**Problem description:** Work through the entries below and show every line in which "links" is found.

[Edit tracking data]
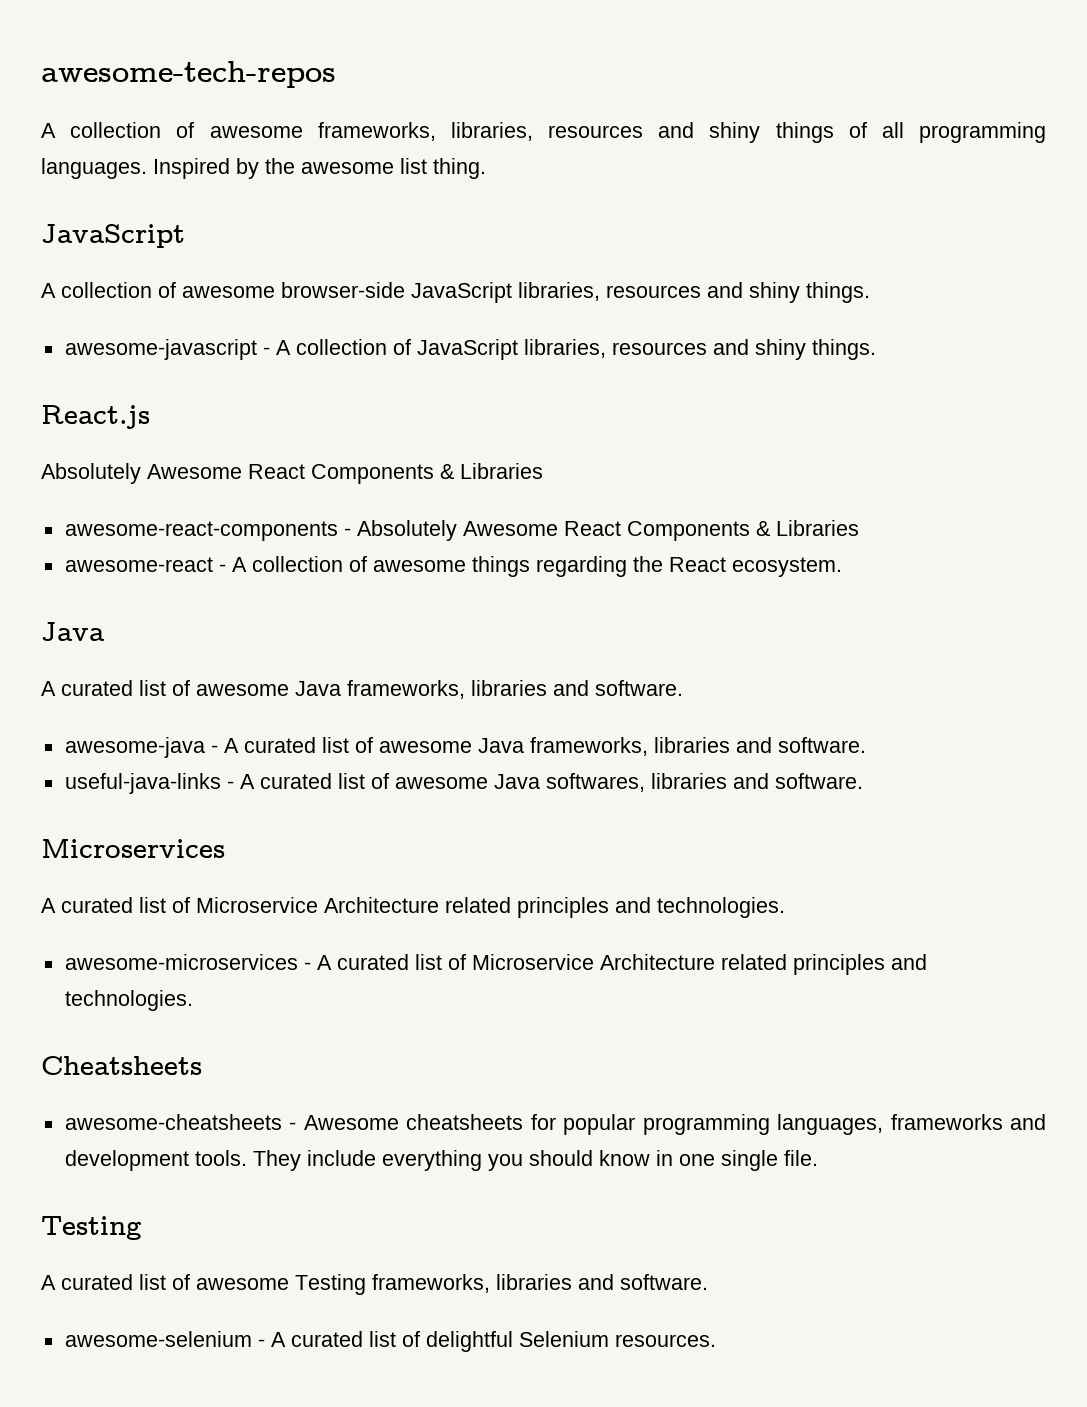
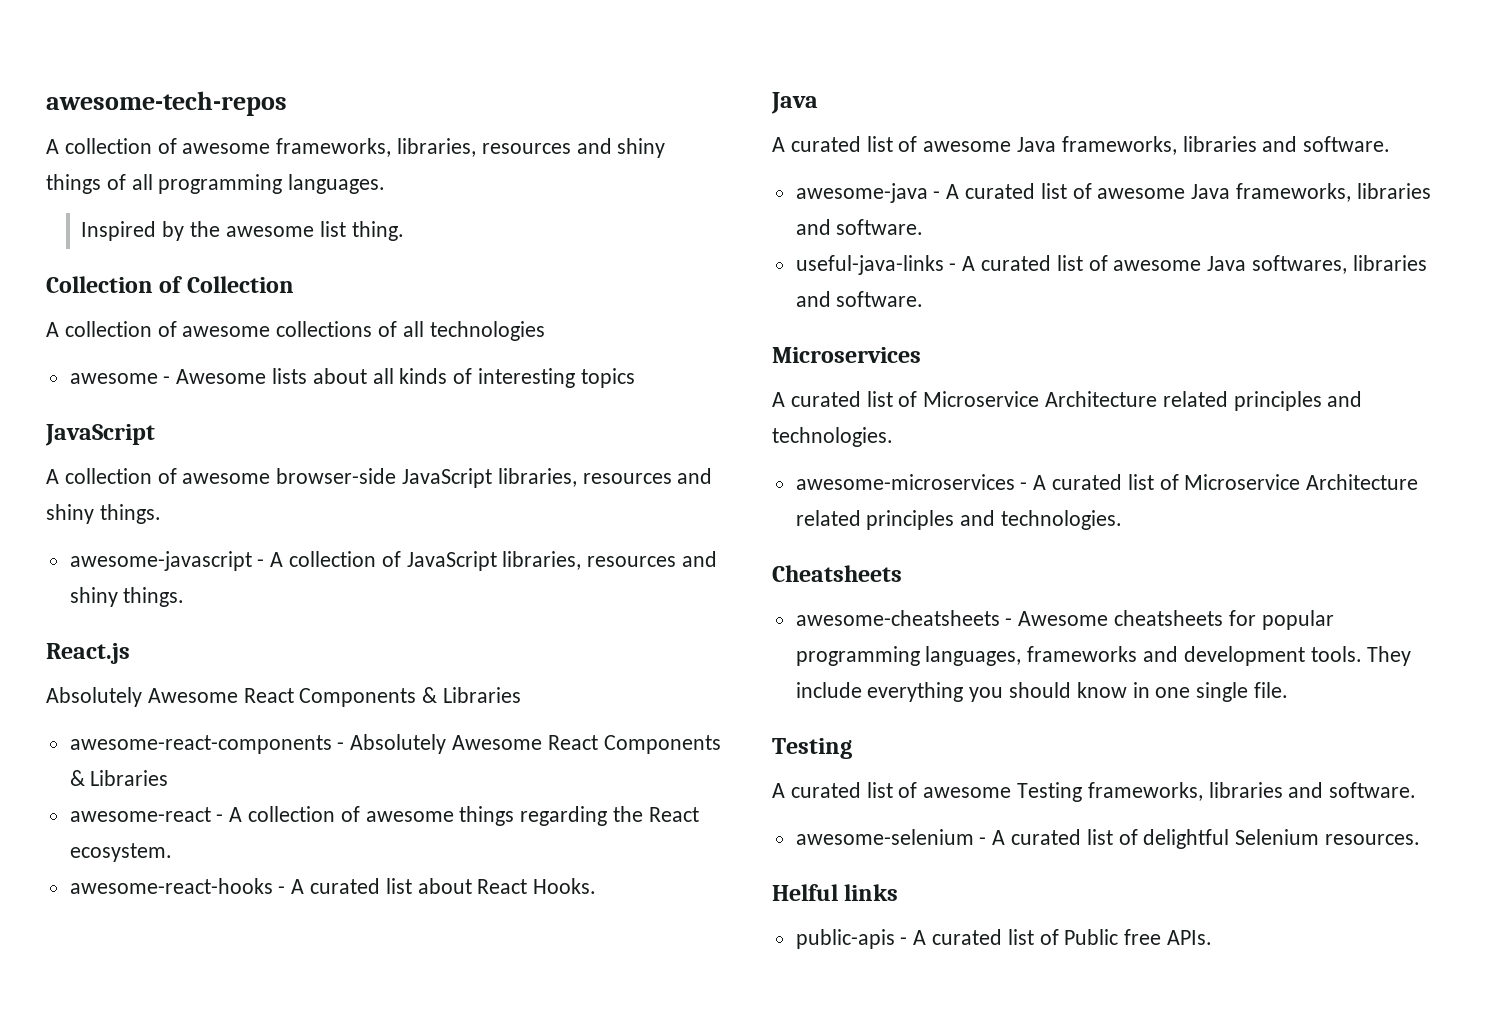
(147, 168) none -> (386, 184) //
(486, 168) none -> [46,276,294,293] [46,321,545,341] [69,368,635,388] // Collection of Collection // A collection of awesome collections of all technologies // awesome - Awesome lists about all kinds of interesting topics
(842, 567) none -> [69,878,597,894] // awesome-react-hooks - A curated list about React Hooks.
(716, 1340) none -> [772,884,899,901] [795,929,1213,949] // Helful links // public-apis - A curated list of Public free APIs.

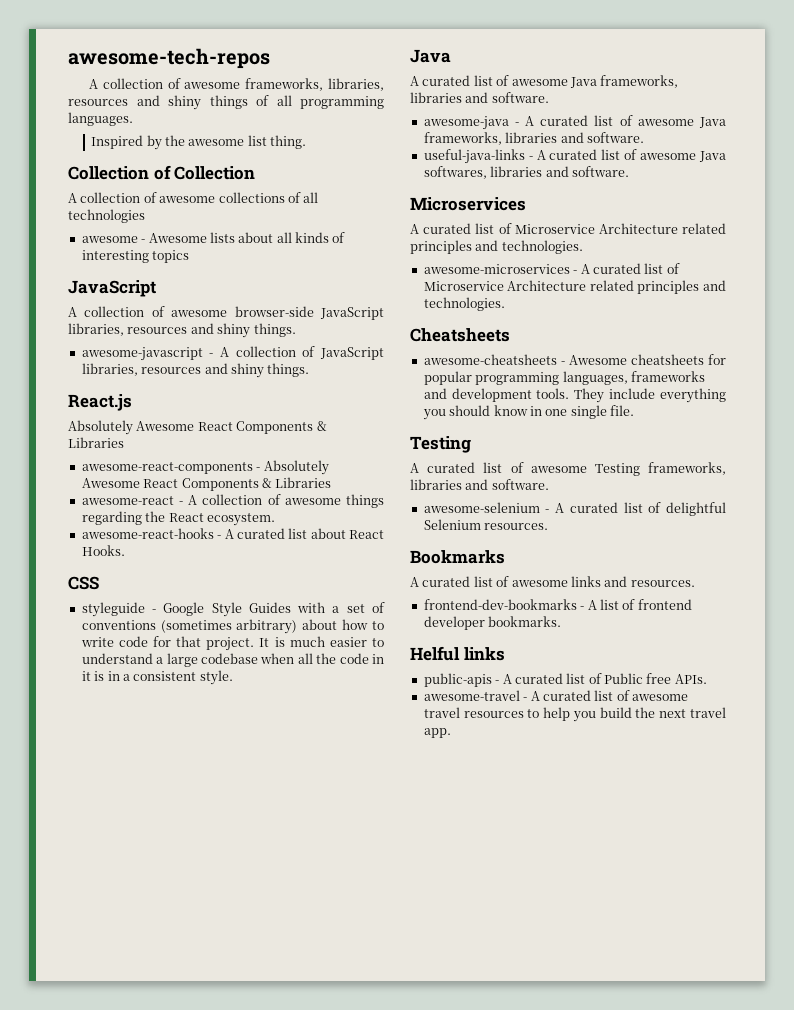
(597, 886) none -> [68,576,99,590] [81,602,385,617] [81,619,384,634] [80,636,384,651] [81,653,384,667] [81,670,233,685] // CSS // styleguide - Google Style Guides with a set of conventions (sometimes arbitrary) about how to write code for that project. It is much easier to understand a large codebase when all the code in it is in a consistent style.
(1421, 839) none -> [410,550,505,564] [410,576,695,587] [423,599,692,610] [423,616,562,630] // Bookmarks // A curated list of awesome links and resources. // frontend-dev-bookmarks - A list of frontend developer bookmarks.
(1213, 937) none -> [423,690,688,701] [423,707,726,722] [423,728,451,738] // awesome-travel - A curated list of awesome travel resources to help you build the next travel app.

**Answer below:**
(716, 1340) none -> [772,884,899,901] [795,929,1213,949] // Helful links // public-apis - A curated list of Public free APIs.
(1421, 839) none -> [410,550,505,564] [410,576,695,587] [423,599,692,610] [423,616,562,630] // Bookmarks // A curated list of awesome links and resources. // frontend-dev-bookmarks - A list of frontend developer bookmarks.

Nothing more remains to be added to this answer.